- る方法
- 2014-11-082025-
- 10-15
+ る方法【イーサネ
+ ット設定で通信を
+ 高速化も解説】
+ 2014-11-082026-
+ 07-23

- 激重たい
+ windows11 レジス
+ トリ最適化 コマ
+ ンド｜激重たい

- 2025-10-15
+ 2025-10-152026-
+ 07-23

-.-.-

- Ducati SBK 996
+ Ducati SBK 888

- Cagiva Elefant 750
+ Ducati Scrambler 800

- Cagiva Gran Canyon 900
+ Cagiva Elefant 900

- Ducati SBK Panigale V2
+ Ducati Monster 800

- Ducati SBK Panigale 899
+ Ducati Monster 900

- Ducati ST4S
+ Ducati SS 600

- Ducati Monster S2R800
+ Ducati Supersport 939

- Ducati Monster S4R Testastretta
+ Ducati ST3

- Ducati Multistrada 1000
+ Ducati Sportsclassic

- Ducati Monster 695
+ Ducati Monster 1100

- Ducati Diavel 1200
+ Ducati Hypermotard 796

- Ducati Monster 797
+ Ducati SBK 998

-.-.-

# EXERCISE
Among the lines above, find the one with "Cagiva Elefant 900" and the one with "Ducati SBK 998". Quote both and everything between them, exactly.

# RESULT OF THIS EXERCISE
+ Cagiva Elefant 900

- Ducati SBK Panigale V2
+ Ducati Monster 800

- Ducati SBK Panigale 899
+ Ducati Monster 900

- Ducati ST4S
+ Ducati SS 600

- Ducati Monster S2R800
+ Ducati Supersport 939

- Ducati Monster S4R Testastretta
+ Ducati ST3

- Ducati Multistrada 1000
+ Ducati Sportsclassic

- Ducati Monster 695
+ Ducati Monster 1100

- Ducati Diavel 1200
+ Ducati Hypermotard 796

- Ducati Monster 797
+ Ducati SBK 998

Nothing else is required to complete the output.